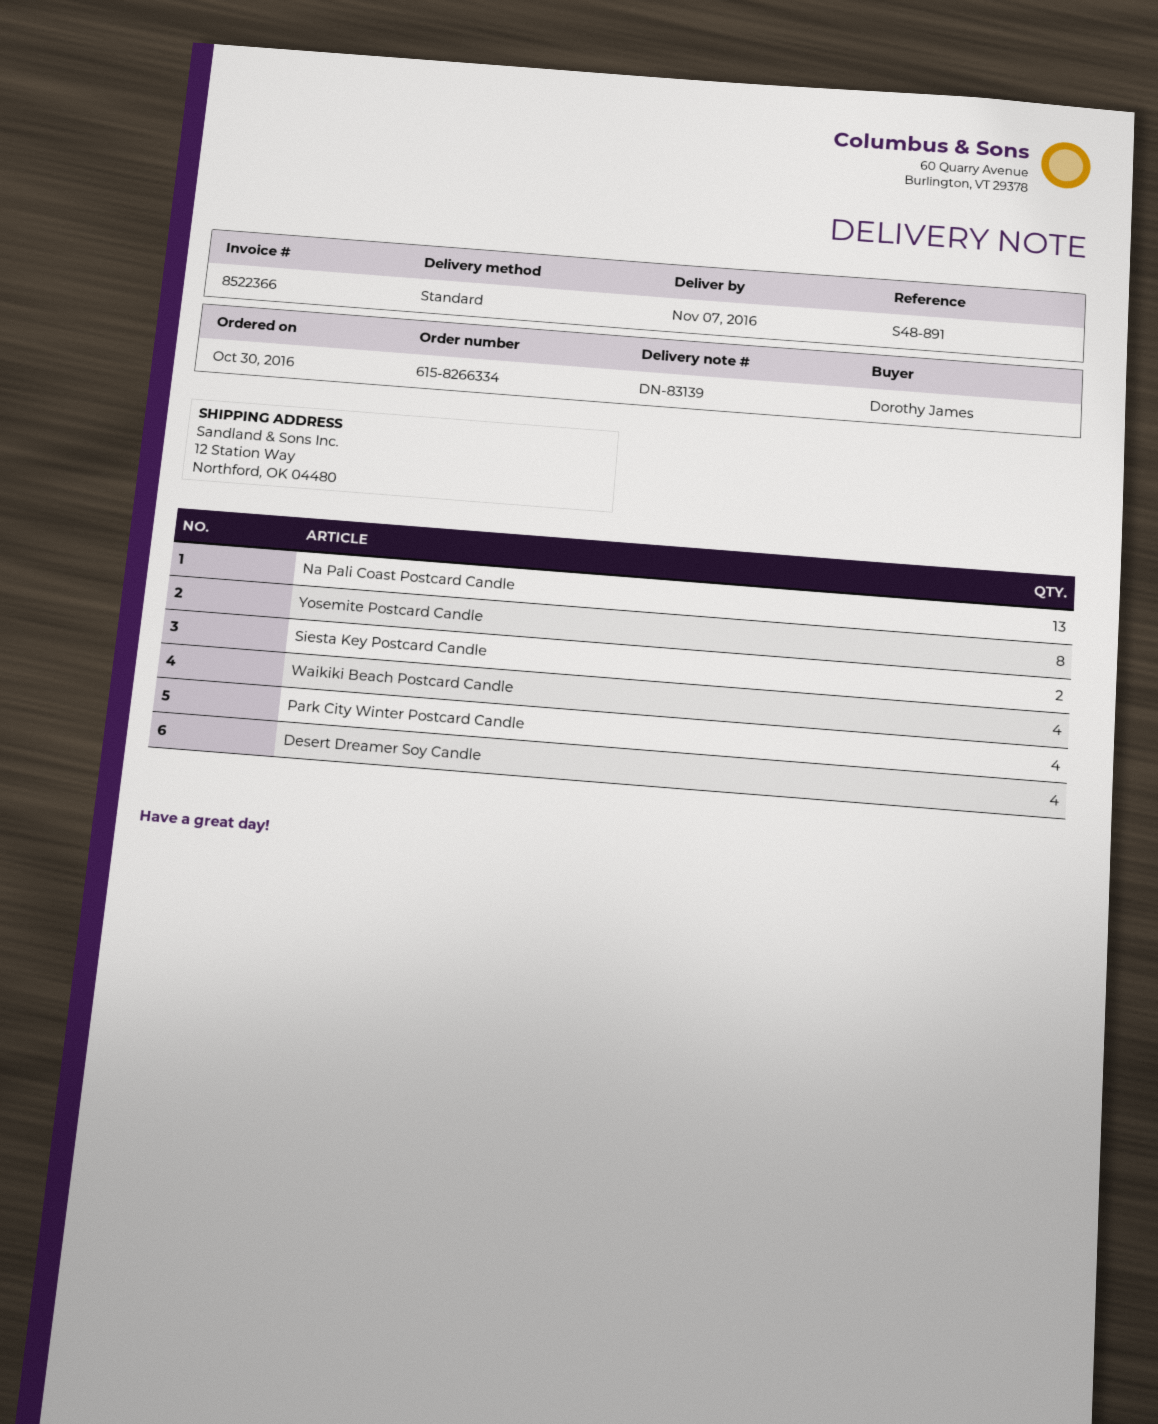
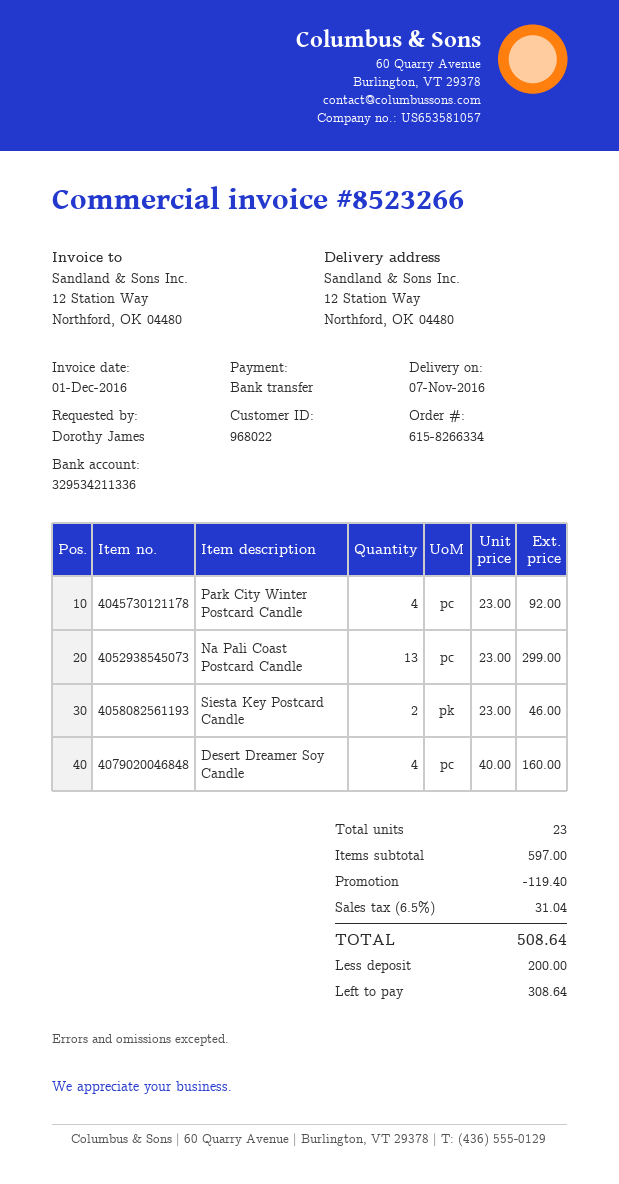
invoice number: 8522366 -> 8523266
Yosemite Postcard Candle: 8 -> none
Waikiki Beach Postcard Candle: 4 -> none

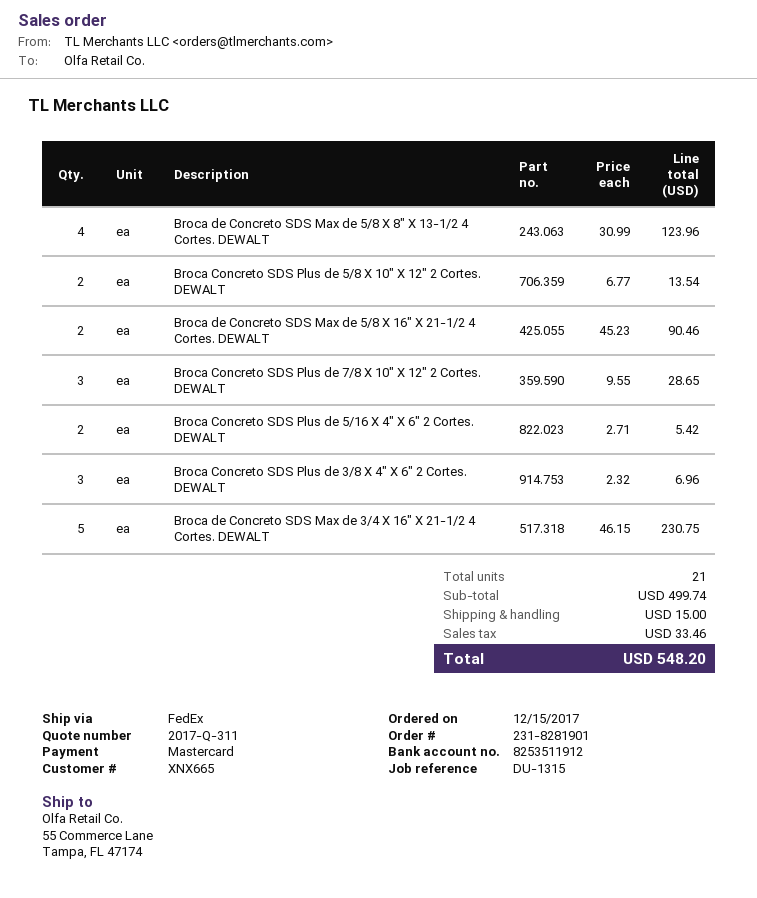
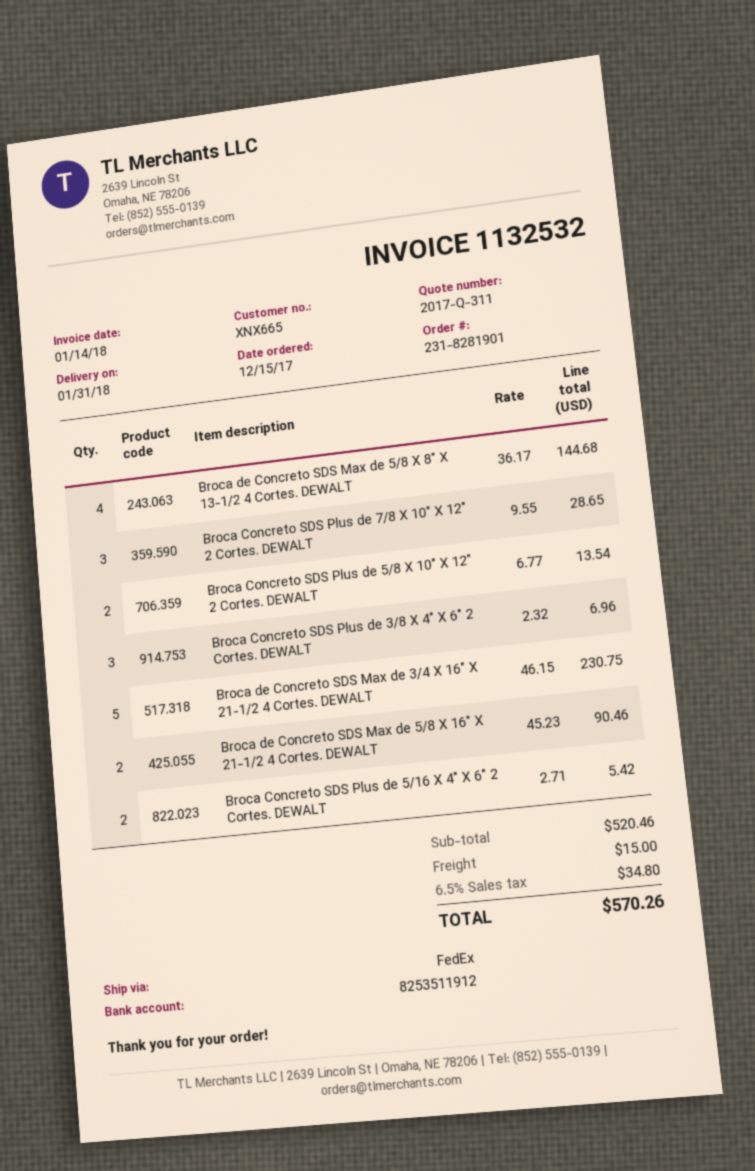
Broca de Concreto SDS Max de 5/8 X 8" X 13-1/2 4 Cortes. DEWALT: 4 x 30.99 = 123.96 -> 4 x 36.17 = 144.68
subtotal: 499.74 -> 520.46
tax: 33.46 -> 34.80
total: 548.20 -> 570.26

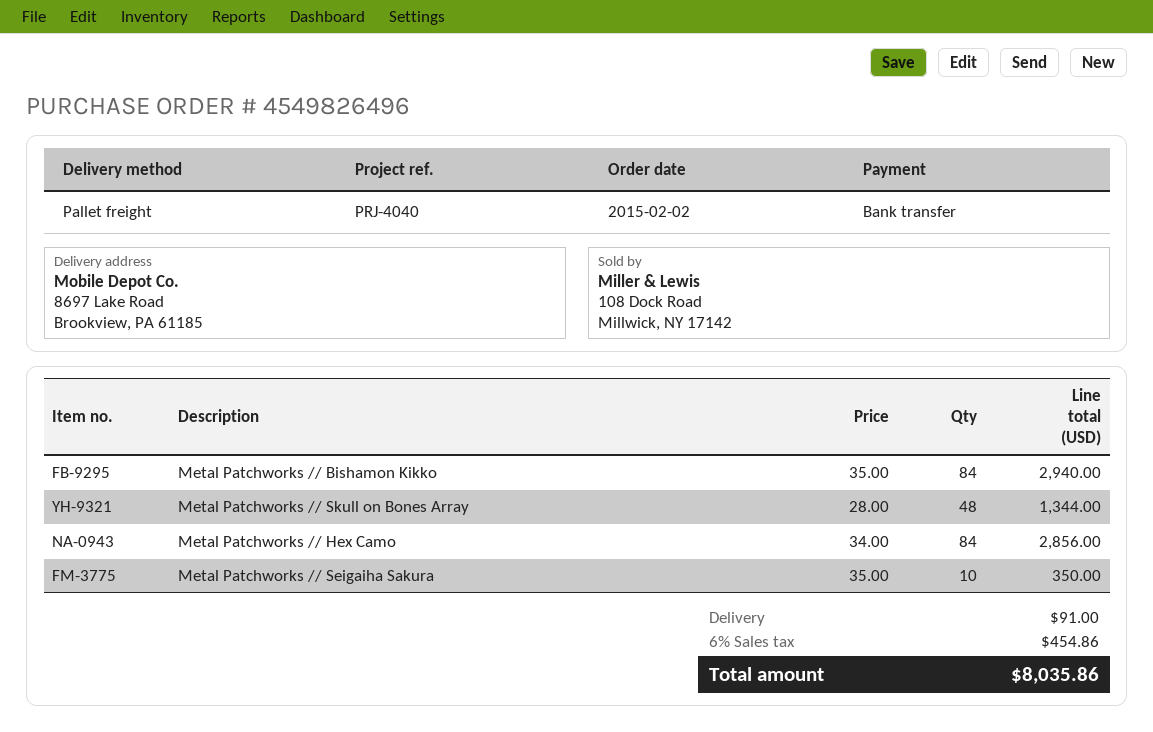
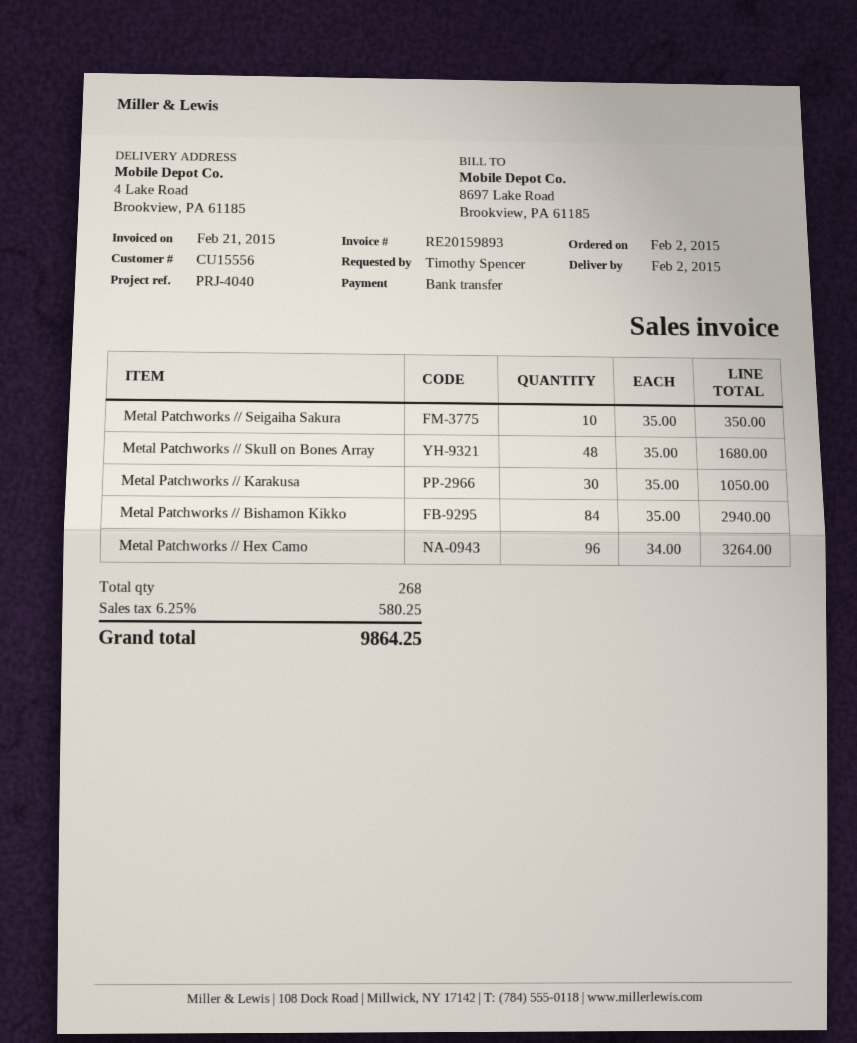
ship to: 8697 Lake Road, Brookview, PA 61185 -> 4 Lake Road, Brookview, PA 61185
Metal Patchworks // Skull on Bones Array: 48 x 28.00 = 1344.00 -> 48 x 35.00 = 1680.00
Metal Patchworks // Hex Camo: 84 x 34.00 = 2856.00 -> 96 x 34.00 = 3264.00
Metal Patchworks // Karakusa: none -> 30 x 35.00 = 1050.00
shipping: 91.00 -> none
tax: 6% = 454.86 -> 6.25% = 580.25
total: 8035.86 -> 9864.25

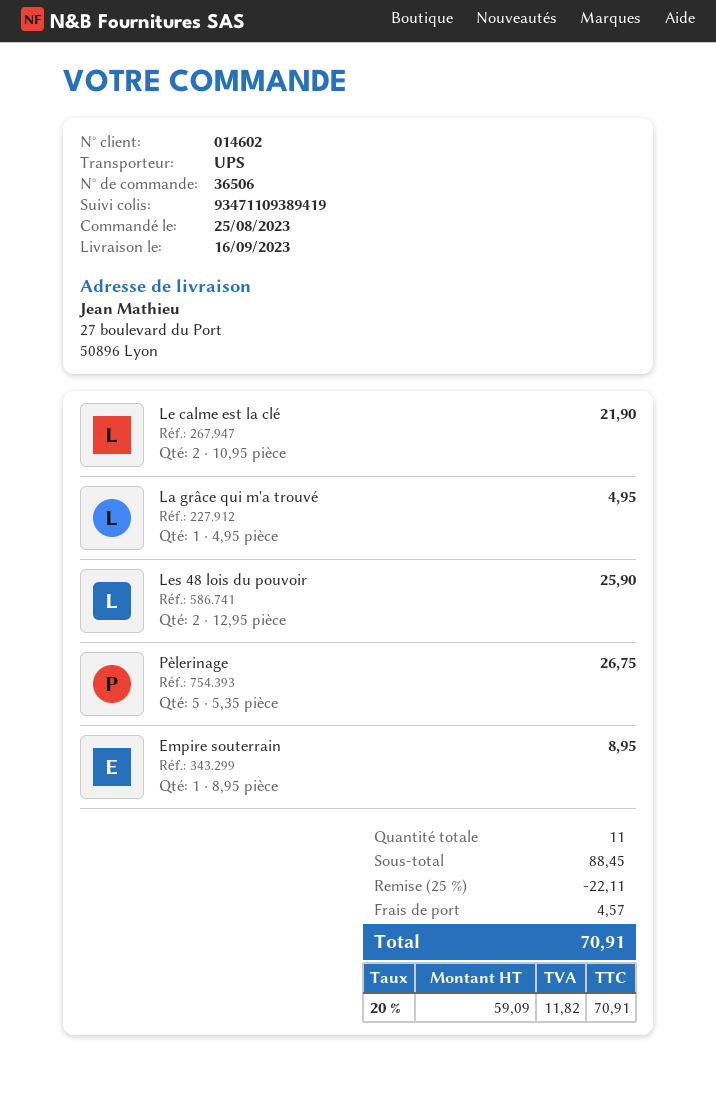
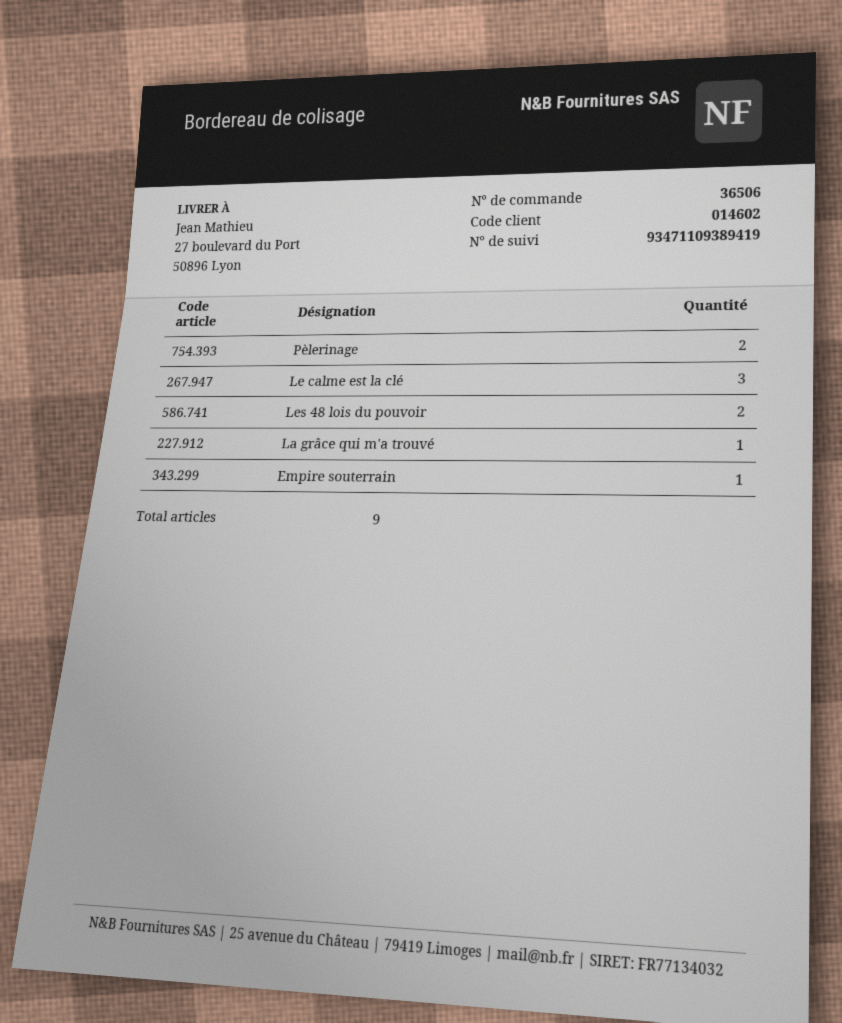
Le calme est la clé: 2 -> 3
Pèlerinage: 5 -> 2
total quantity: 11 -> 9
----------
◆ TASK GOAL:
Starting from the line with "Broca de Concreto" in the records above, repeat each line exactly until you have written the line with "total: 8035.86 -> 9864.25", then stop; drop the pictures.

◆ WRITTEN ANSWER:
Broca de Concreto SDS Max de 5/8 X 8" X 13-1/2 4 Cortes. DEWALT: 4 x 30.99 = 123.96 -> 4 x 36.17 = 144.68
subtotal: 499.74 -> 520.46
tax: 33.46 -> 34.80
total: 548.20 -> 570.26

ship to: 8697 Lake Road, Brookview, PA 61185 -> 4 Lake Road, Brookview, PA 61185
Metal Patchworks // Skull on Bones Array: 48 x 28.00 = 1344.00 -> 48 x 35.00 = 1680.00
Metal Patchworks // Hex Camo: 84 x 34.00 = 2856.00 -> 96 x 34.00 = 3264.00
Metal Patchworks // Karakusa: none -> 30 x 35.00 = 1050.00
shipping: 91.00 -> none
tax: 6% = 454.86 -> 6.25% = 580.25
total: 8035.86 -> 9864.25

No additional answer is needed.